- **Exercise brief**
In the copy, include every entry exactly but none of the pictures.

Stored data entries:
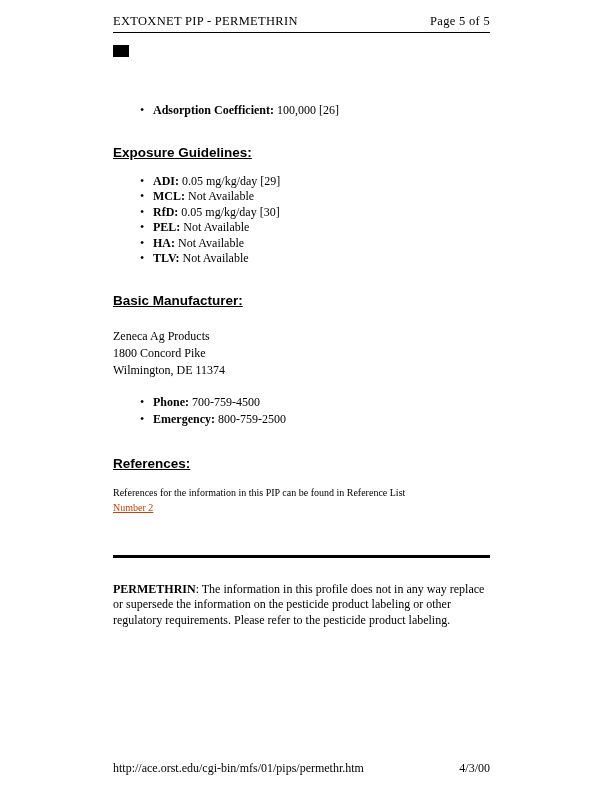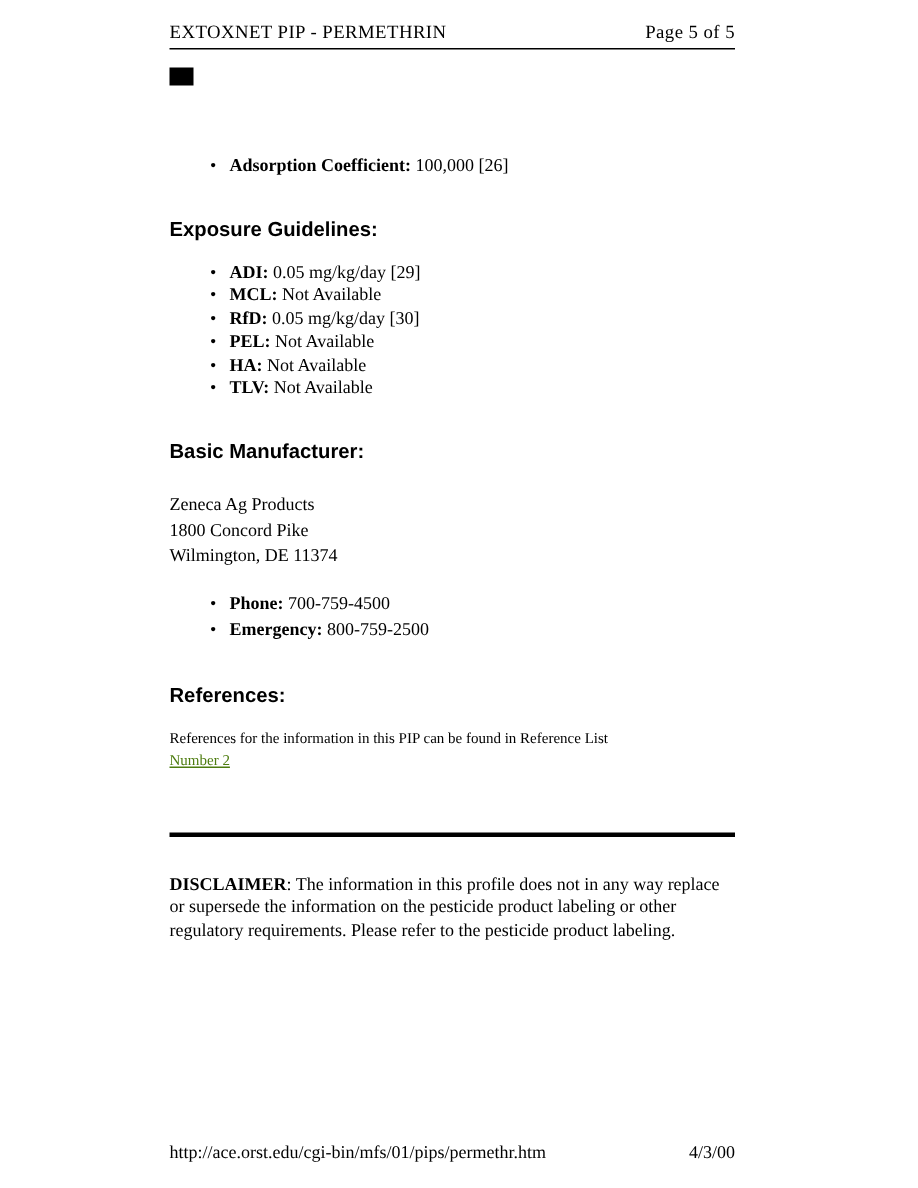--- a/index.html
+++ b/index.html
@@ -46,6 +46,7 @@
     font-family: "Liberation Sans", sans-serif;
     font-weight: bold;
     font-size: 13.5px;
+    text-decoration: underline;
   }
   .first-bullet { margin-top: 46px; }
   .exposure-heading { margin-top: 26px; }

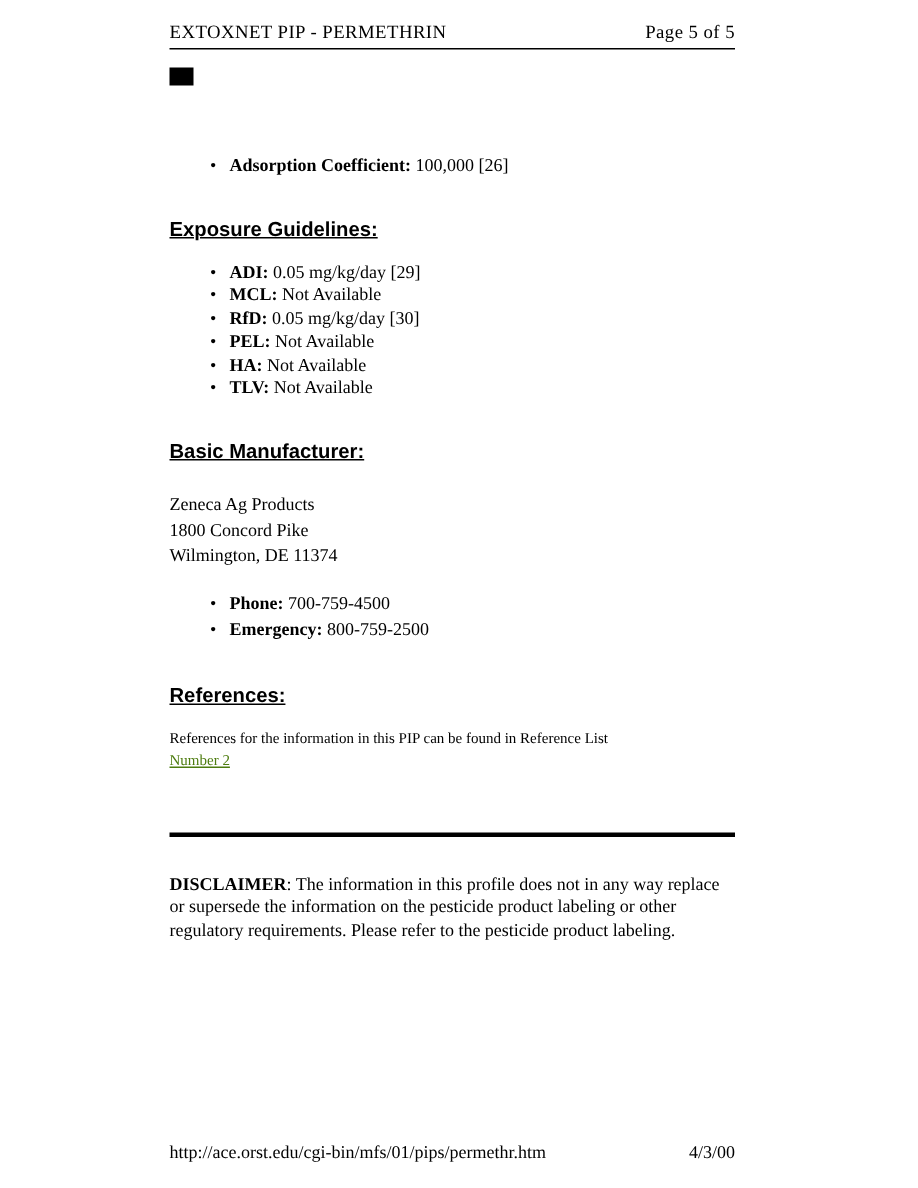--- a/index.html
+++ b/index.html
@@ -57,7 +57,7 @@
   .contact-list .bullet-item { line-height: 17px; }
   .references-heading { margin-top: 28px; }
   .ref-paragraph { margin-top: 14px; font-size: 10px; line-height: 15px; width: 377px; }
-  .ref-link { text-decoration: underline; color: #4d7c0f; cursor: pointer; }
+  .ref-link { text-decoration: underline; color: #c2410c; cursor: pointer; }
   .thick-rule { margin-top: 40px; height: 3px; background: #000; }
   .disclaimer { margin-top: 24px; font-size: 12px; line-height: 15.5px; width: 377px; }
   .footer-row {

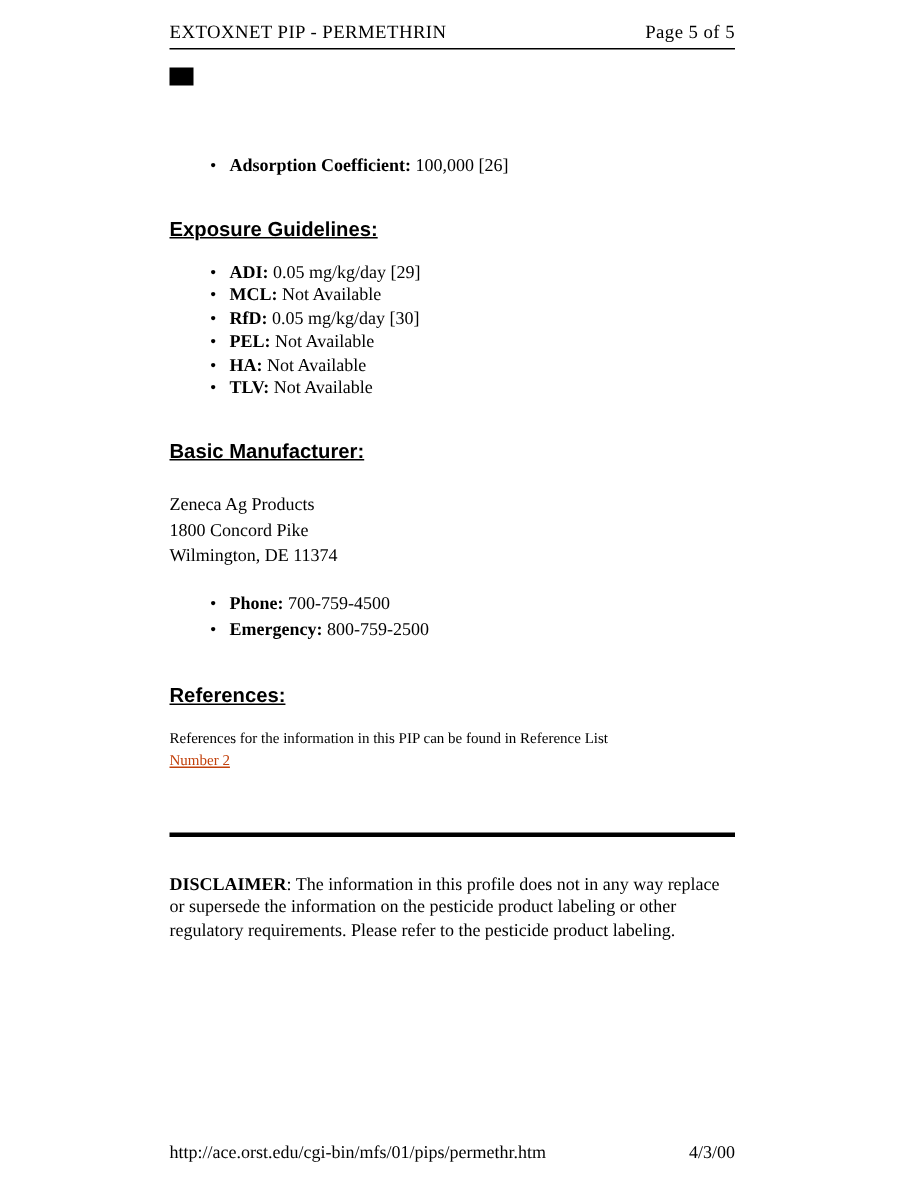--- a/index.html
+++ b/index.html
@@ -146,7 +146,7 @@
   <div class="thick-rule"></div>
 
   <div class="disclaimer">
-    <span class="b">DISCLAIMER</span><span>: The information in this profile does not in any way replace or supersede the information on the pesticide product labeling or other regulatory requirements. Please refer to the pesticide product labeling.</span>
+    <span class="b">PERMETHRIN</span><span>: The information in this profile does not in any way replace or supersede the information on the pesticide product labeling or other regulatory requirements. Please refer to the pesticide product labeling.</span>
   </div>
 
   <div class="footer-row">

- **Answer space**
--- a/index.html
+++ b/index.html
@@ -46,6 +46,7 @@
     font-family: "Liberation Sans", sans-serif;
     font-weight: bold;
     font-size: 13.5px;
+    text-decoration: underline;
   }
   .first-bullet { margin-top: 46px; }
   .exposure-heading { margin-top: 26px; }

--- a/index.html
+++ b/index.html
@@ -57,7 +57,7 @@
   .contact-list .bullet-item { line-height: 17px; }
   .references-heading { margin-top: 28px; }
   .ref-paragraph { margin-top: 14px; font-size: 10px; line-height: 15px; width: 377px; }
-  .ref-link { text-decoration: underline; color: #4d7c0f; cursor: pointer; }
+  .ref-link { text-decoration: underline; color: #c2410c; cursor: pointer; }
   .thick-rule { margin-top: 40px; height: 3px; background: #000; }
   .disclaimer { margin-top: 24px; font-size: 12px; line-height: 15.5px; width: 377px; }
   .footer-row {

--- a/index.html
+++ b/index.html
@@ -146,7 +146,7 @@
   <div class="thick-rule"></div>
 
   <div class="disclaimer">
-    <span class="b">DISCLAIMER</span><span>: The information in this profile does not in any way replace or supersede the information on the pesticide product labeling or other regulatory requirements. Please refer to the pesticide product labeling.</span>
+    <span class="b">PERMETHRIN</span><span>: The information in this profile does not in any way replace or supersede the information on the pesticide product labeling or other regulatory requirements. Please refer to the pesticide product labeling.</span>
   </div>
 
   <div class="footer-row">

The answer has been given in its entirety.